§ **Exercise requirements**
Every line below must be copied as written, except for pictures.

§ **Excerpted data**
● ● ●
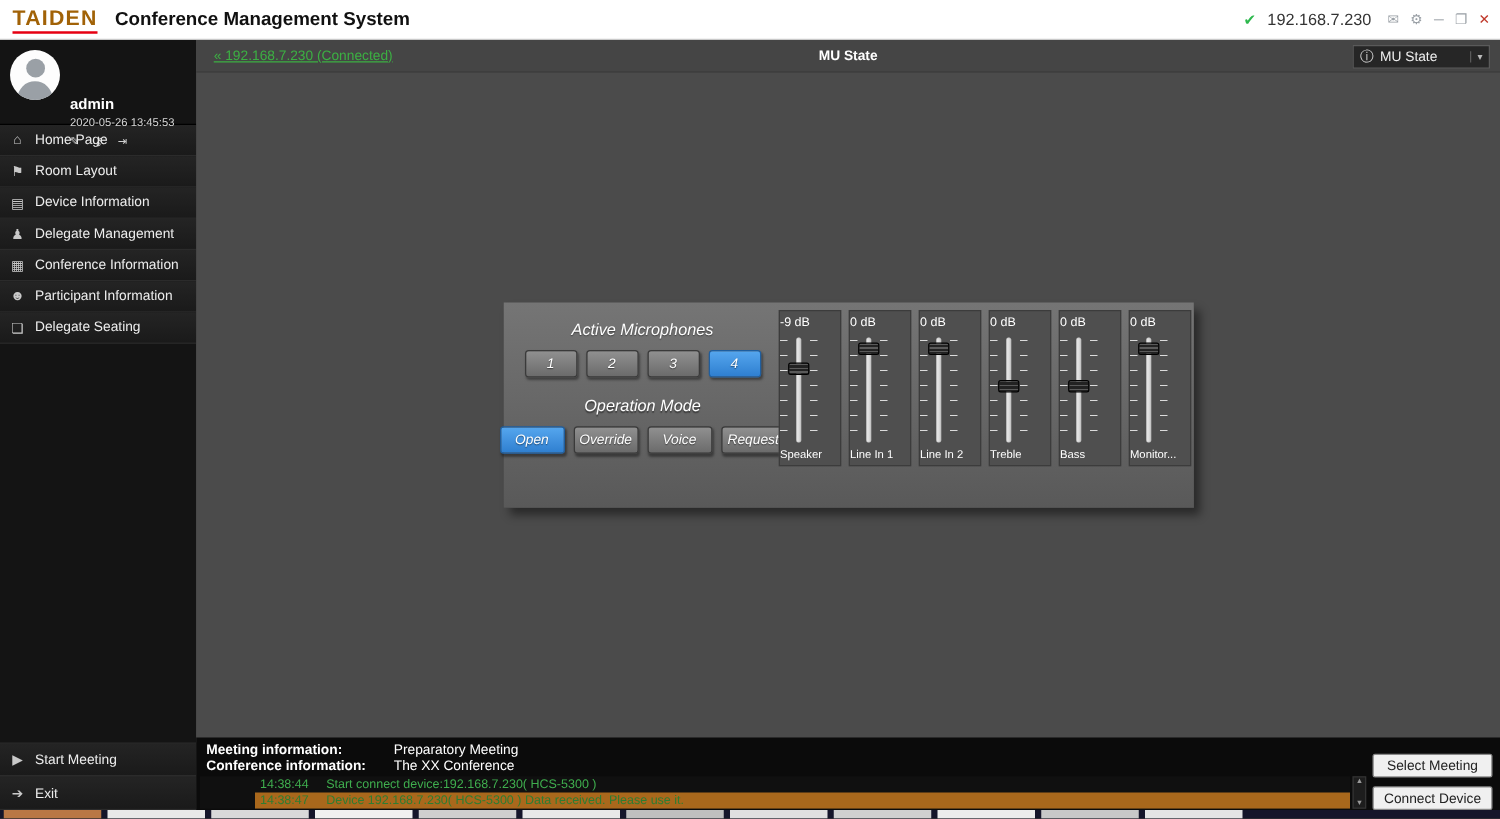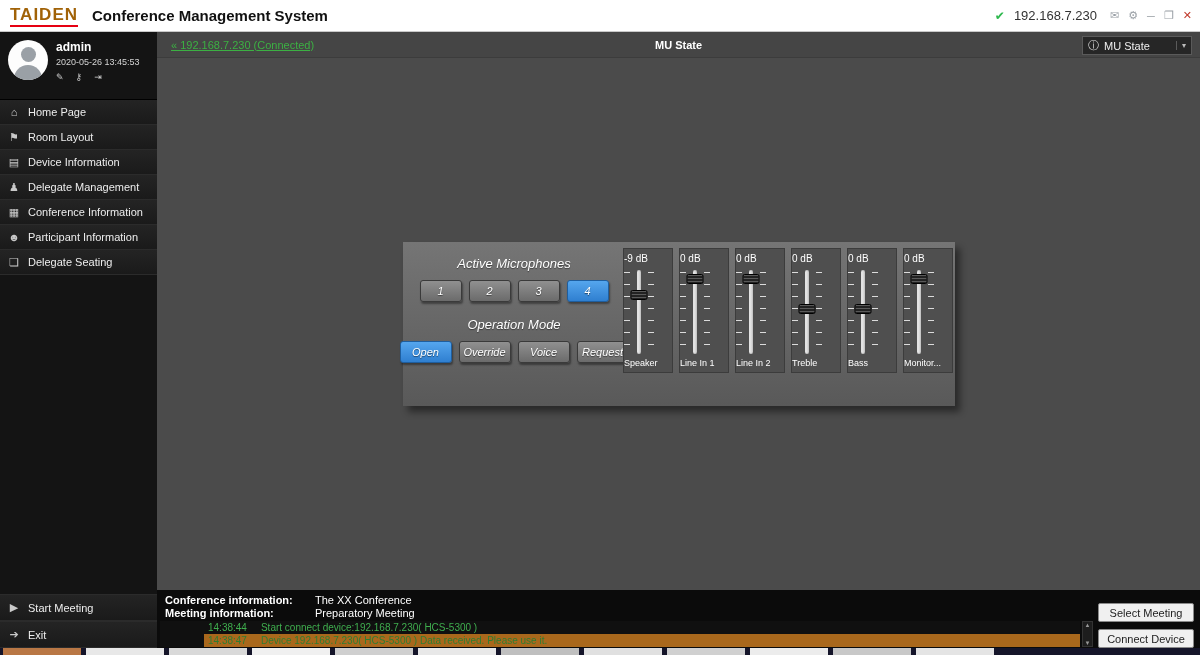"admin" .profile-info { margin-top: none -> 36px }
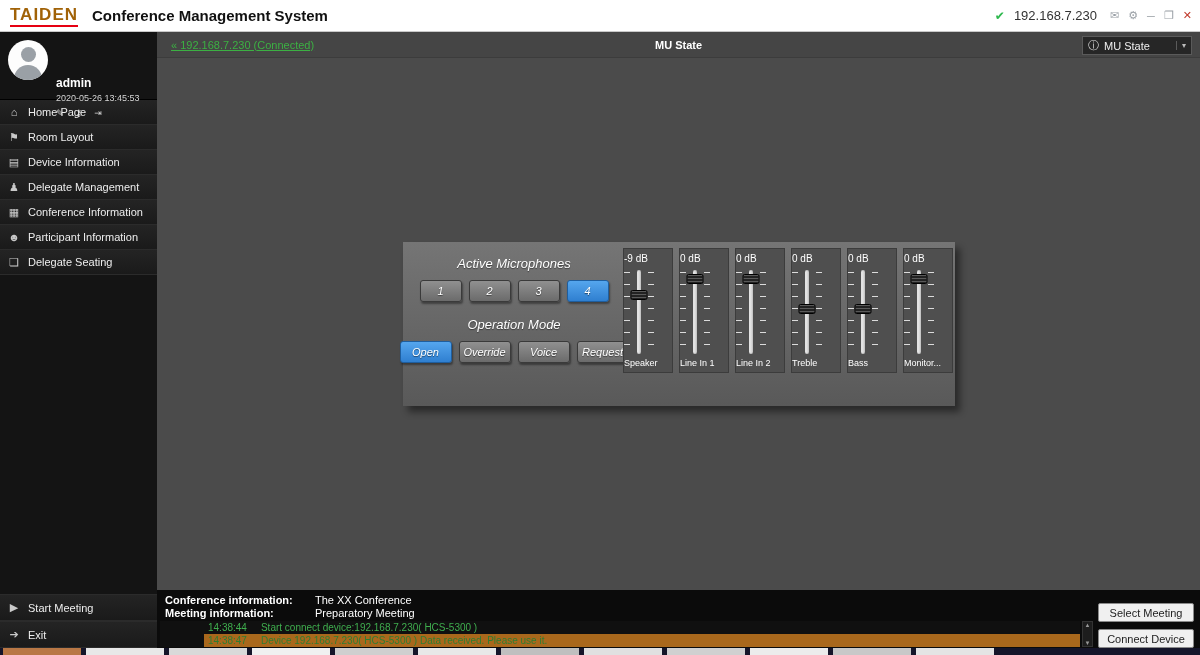"Conference information:" div.info-row { order: before "Meeting information:" -> after "Meeting information:" }
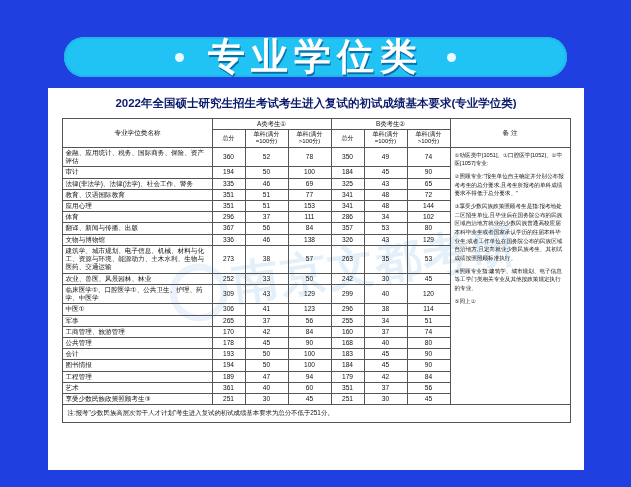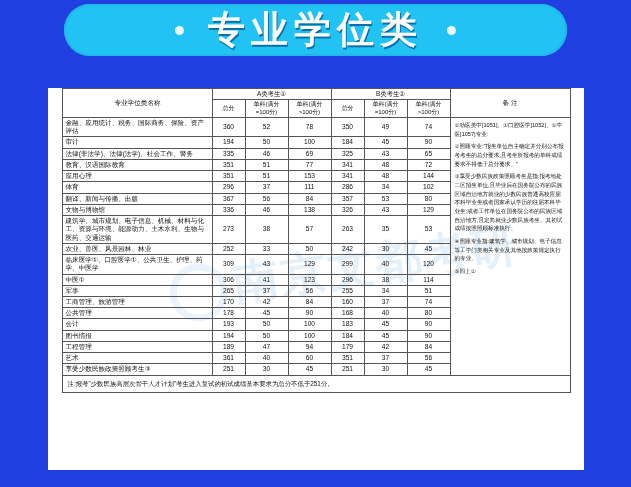"专业学位类" .banner { height: 52px -> 40px; top: 4px -> 37px }
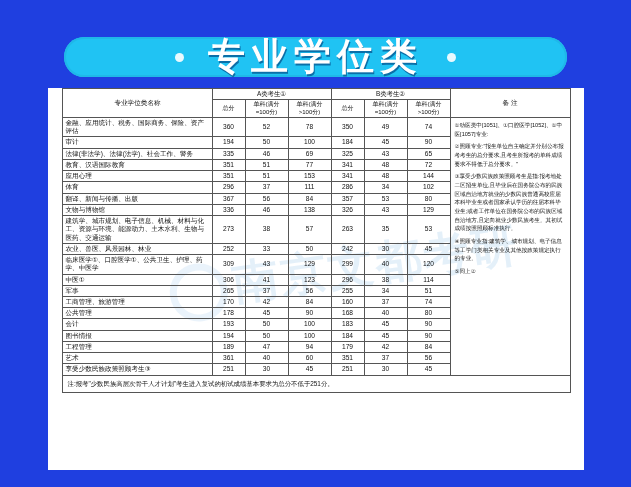"2022年全国硕士研究生招生考试考生进入复试的初试成绩基本要求(专业学位类)" div.doc-title { html: none -> <div>2022年全国硕士研究生招生考试考生进入复试的初试成绩基本要求(专业学位类)</div> }
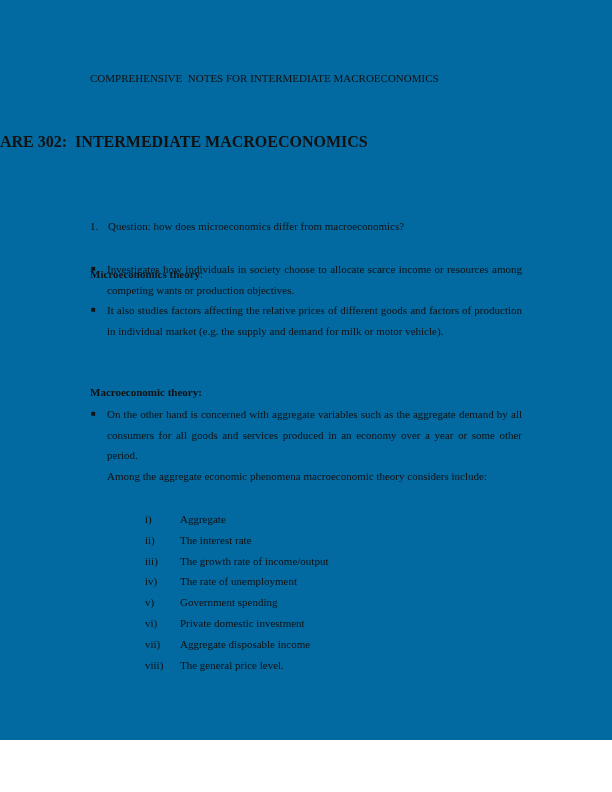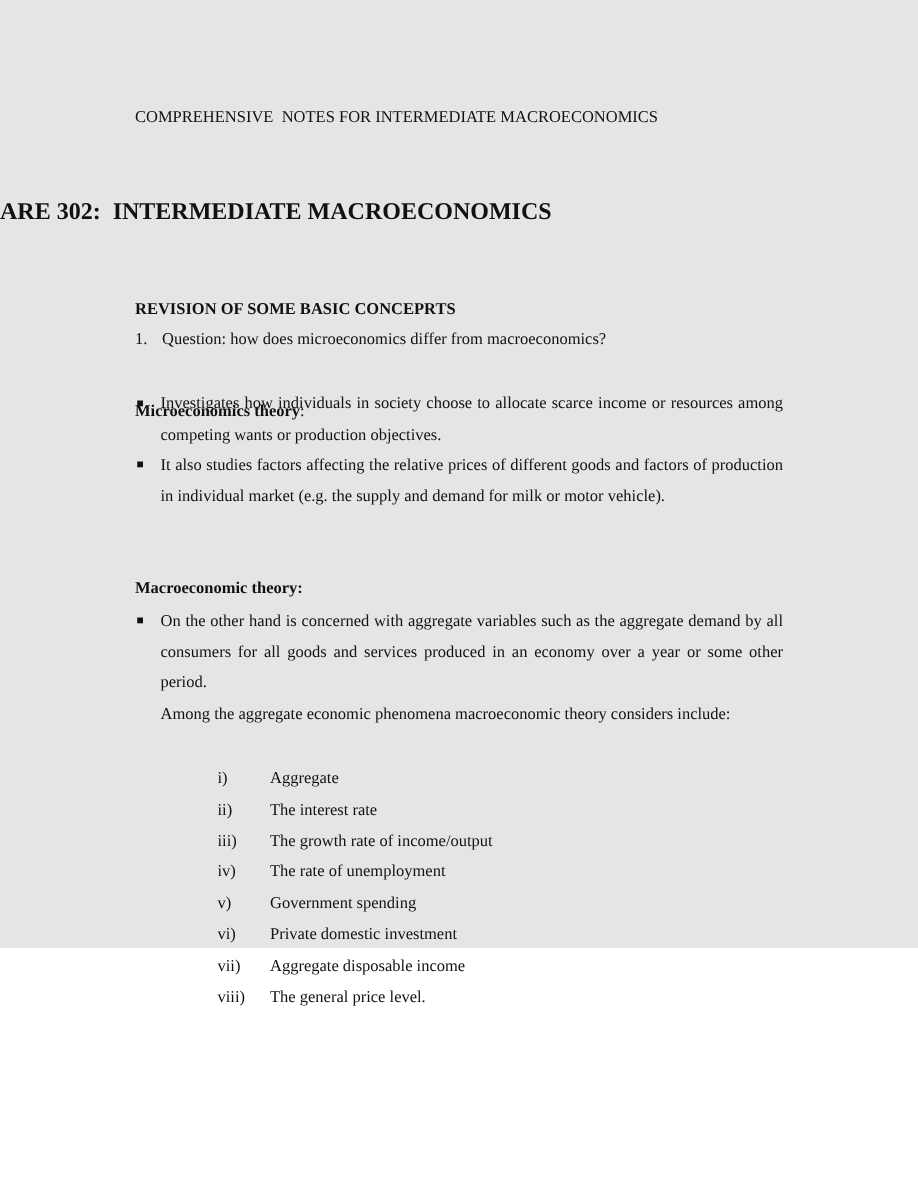"COMPREHENSIVE NOTES FOR INTERMEDIATE" .page { background: #e5e5e5 -> #0369a1; height: 632px -> 740px }
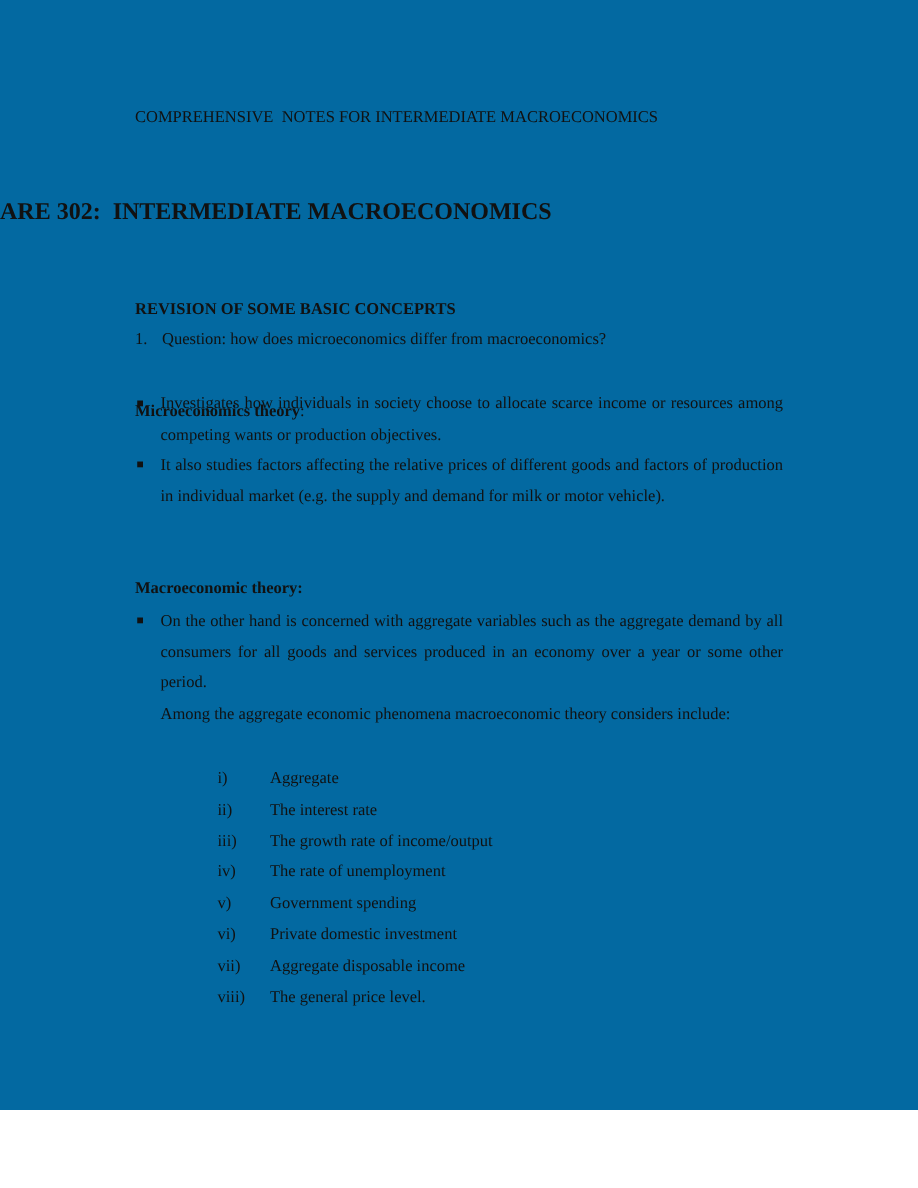"REVISION OF SOME BASIC CONCEPRTS" div.section-head { html: <div>REVISION OF SOME BASIC CONCEPRTS</div> -> none }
● ● ●
§ **Completed exercise**
"admin" .profile-info { margin-top: none -> 36px }
"Conference information:" div.info-row { order: before "Meeting information:" -> after "Meeting information:" }
"专业学位类" .banner { height: 52px -> 40px; top: 4px -> 37px }
"2022年全国硕士研究生招生考试考生进入复试的初试成绩基本要求(专业学位类)" div.doc-title { html: none -> <div>2022年全国硕士研究生招生考试考生进入复试的初试成绩基本要求(专业学位类)</div> }
"COMPREHENSIVE NOTES FOR INTERMEDIATE" .page { background: #e5e5e5 -> #0369a1; height: 632px -> 740px }
"REVISION OF SOME BASIC CONCEPRTS" div.section-head { html: <div>REVISION OF SOME BASIC CONCEPRTS</div> -> none }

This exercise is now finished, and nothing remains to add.